--- SUPPLIED INFORMATION Enclosed Below ---
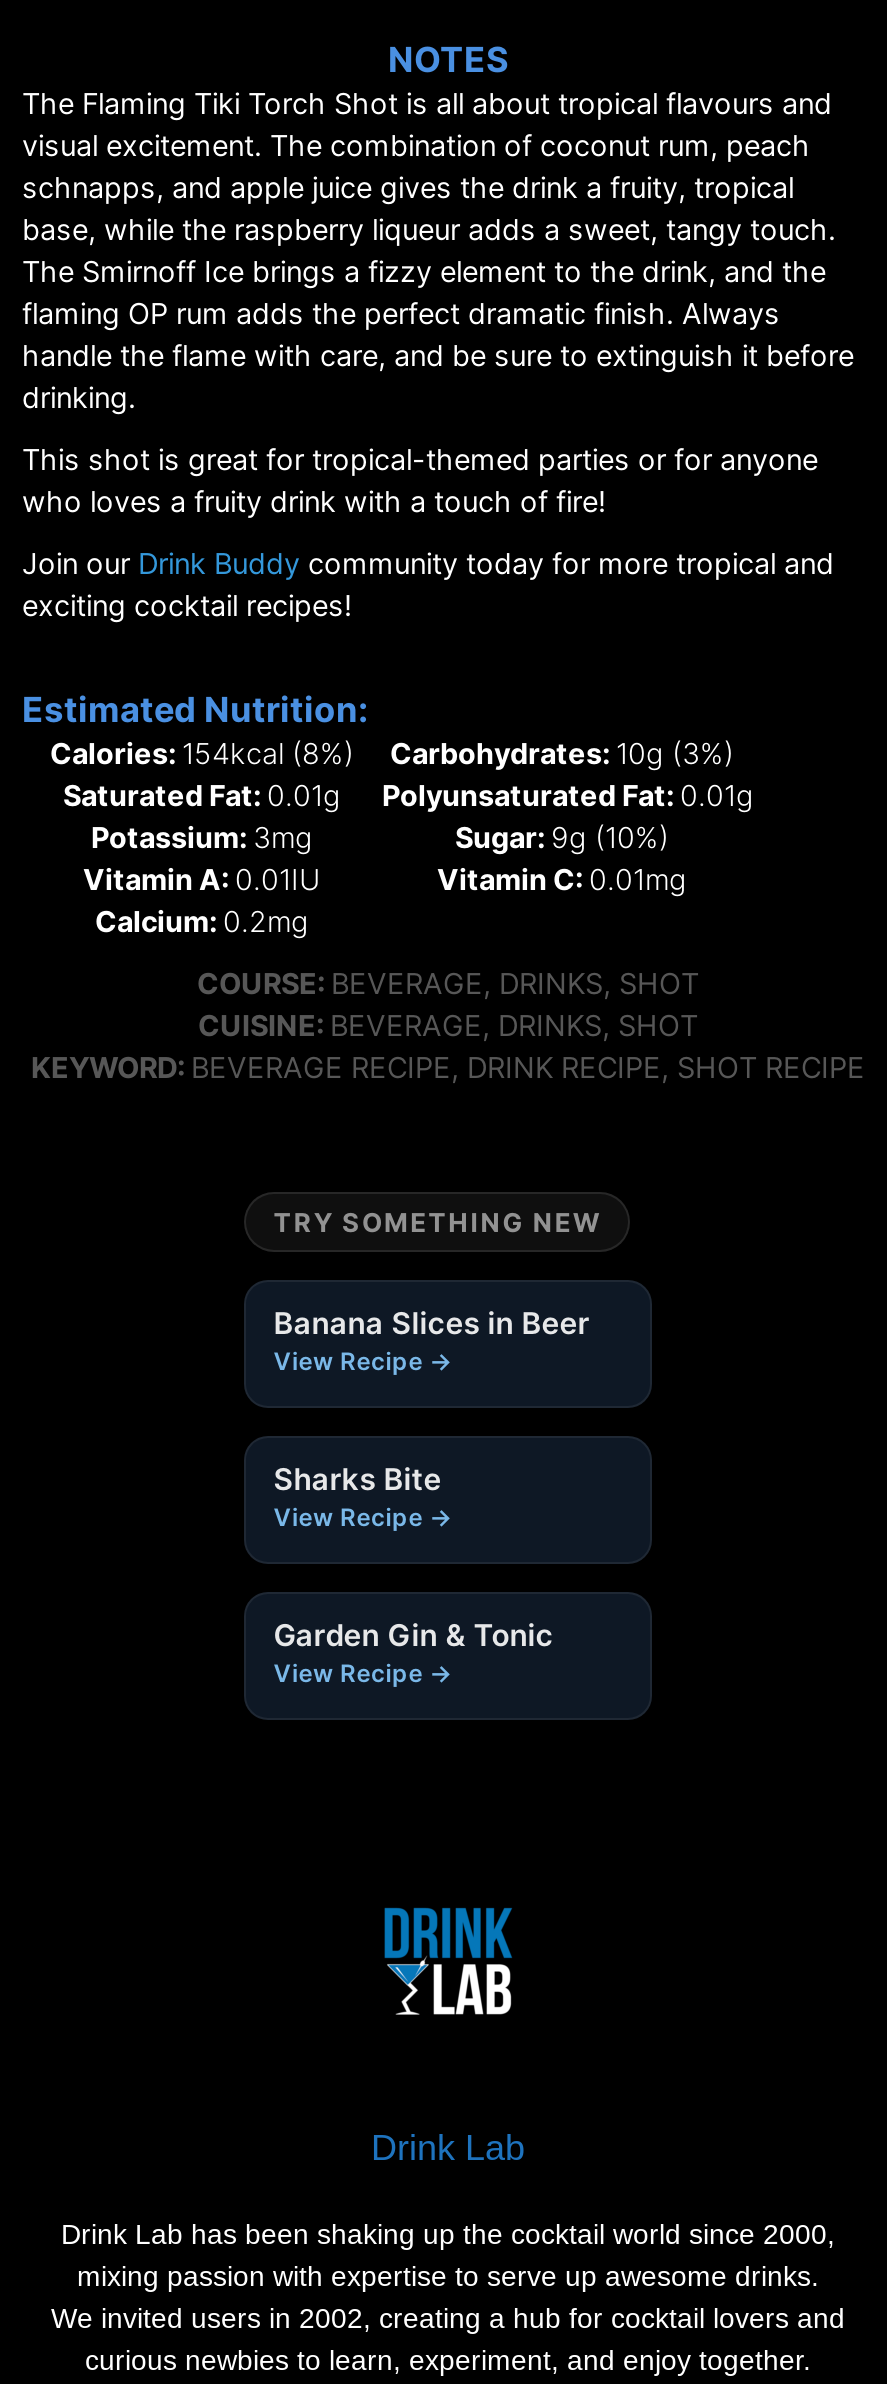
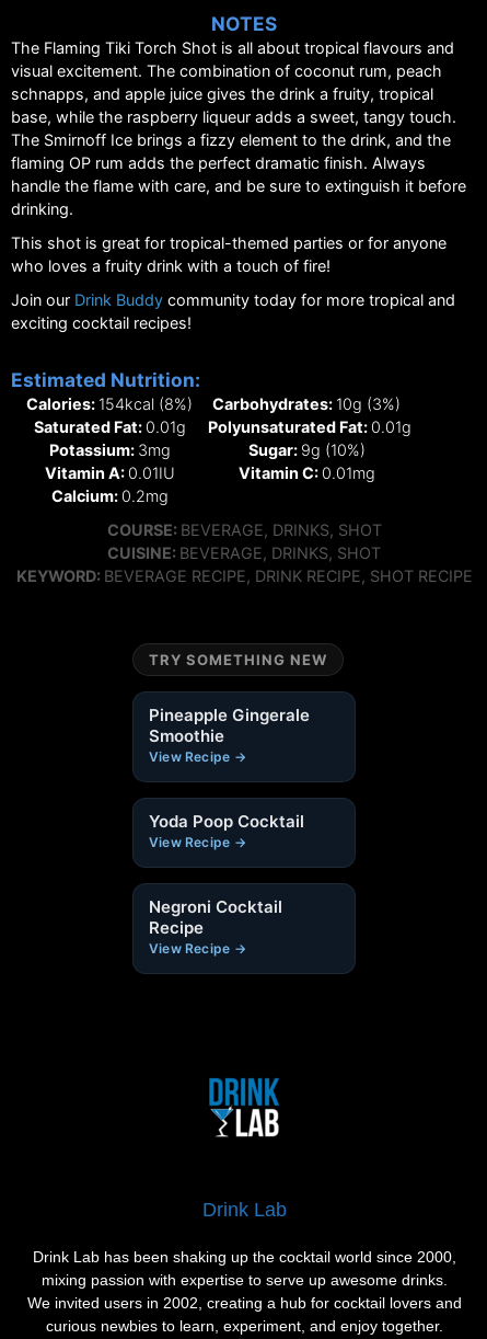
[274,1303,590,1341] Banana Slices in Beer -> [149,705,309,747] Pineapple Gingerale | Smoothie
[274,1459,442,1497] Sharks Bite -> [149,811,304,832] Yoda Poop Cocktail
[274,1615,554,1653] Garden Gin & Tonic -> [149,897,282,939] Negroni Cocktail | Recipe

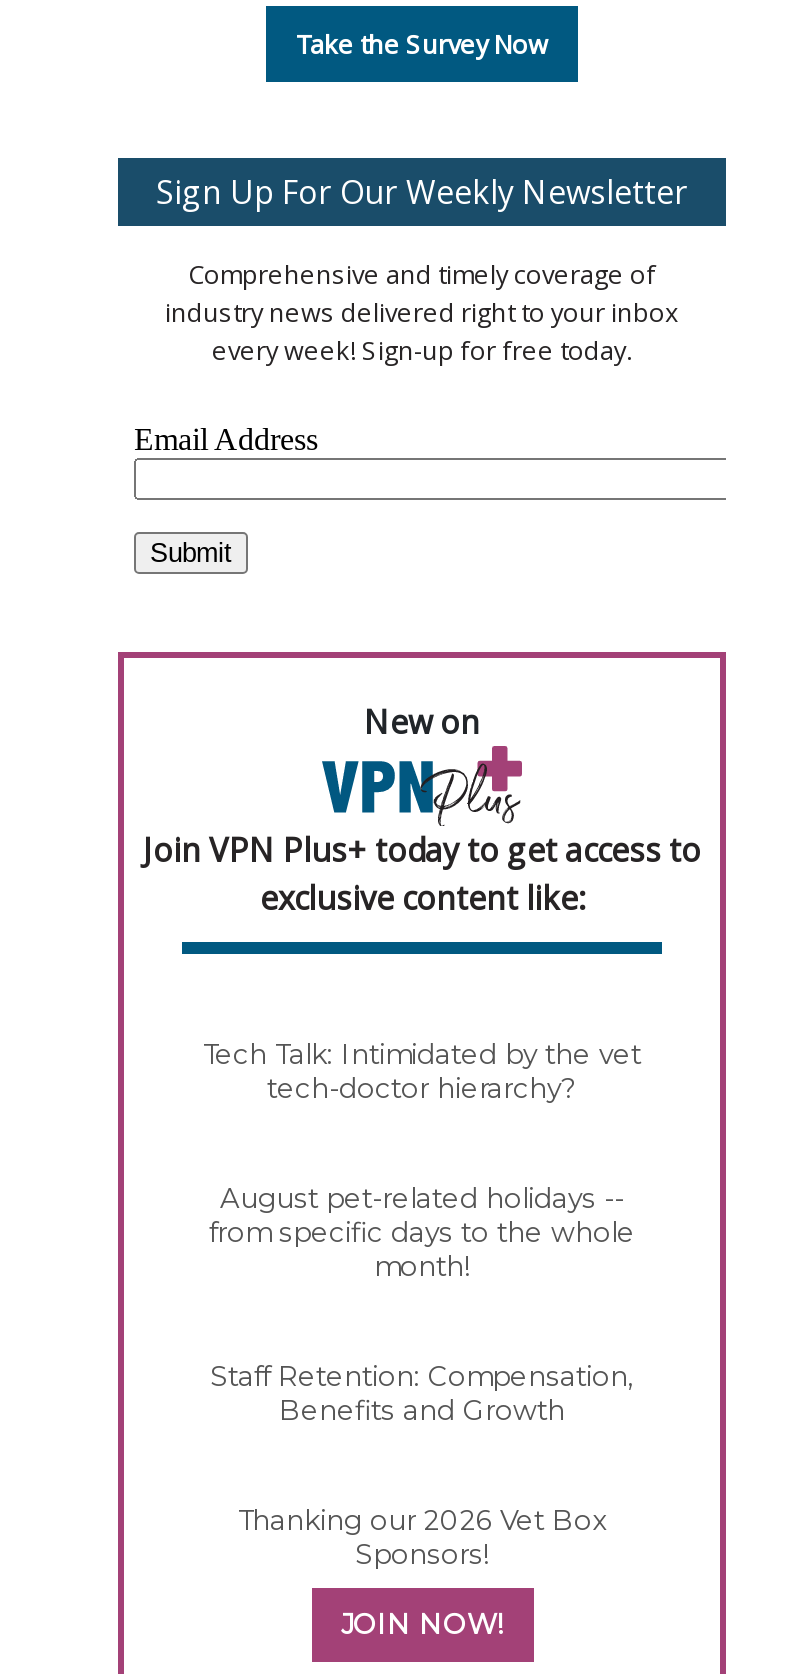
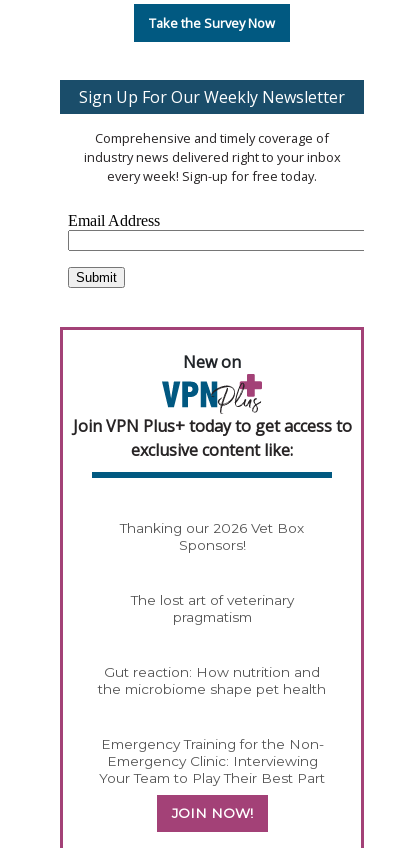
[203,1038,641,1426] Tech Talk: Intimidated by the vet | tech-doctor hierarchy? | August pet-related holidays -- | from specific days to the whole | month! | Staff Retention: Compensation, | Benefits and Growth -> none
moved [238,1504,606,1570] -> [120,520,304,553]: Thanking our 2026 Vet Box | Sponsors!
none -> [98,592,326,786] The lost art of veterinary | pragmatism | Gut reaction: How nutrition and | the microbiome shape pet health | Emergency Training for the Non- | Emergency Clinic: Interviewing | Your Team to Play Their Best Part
--- End of Enclosed SUPPLIED INFORMATION ---
WORK TO COMPLETE
Where an entry contains an image, skip the image; repeat everything else exactly.

YOUR SOLUTION
[274,1303,590,1341] Banana Slices in Beer -> [149,705,309,747] Pineapple Gingerale | Smoothie
[274,1459,442,1497] Sharks Bite -> [149,811,304,832] Yoda Poop Cocktail
[274,1615,554,1653] Garden Gin & Tonic -> [149,897,282,939] Negroni Cocktail | Recipe

[203,1038,641,1426] Tech Talk: Intimidated by the vet | tech-doctor hierarchy? | August pet-related holidays -- | from specific days to the whole | month! | Staff Retention: Compensation, | Benefits and Growth -> none
moved [238,1504,606,1570] -> [120,520,304,553]: Thanking our 2026 Vet Box | Sponsors!
none -> [98,592,326,786] The lost art of veterinary | pragmatism | Gut reaction: How nutrition and | the microbiome shape pet health | Emergency Training for the Non- | Emergency Clinic: Interviewing | Your Team to Play Their Best Part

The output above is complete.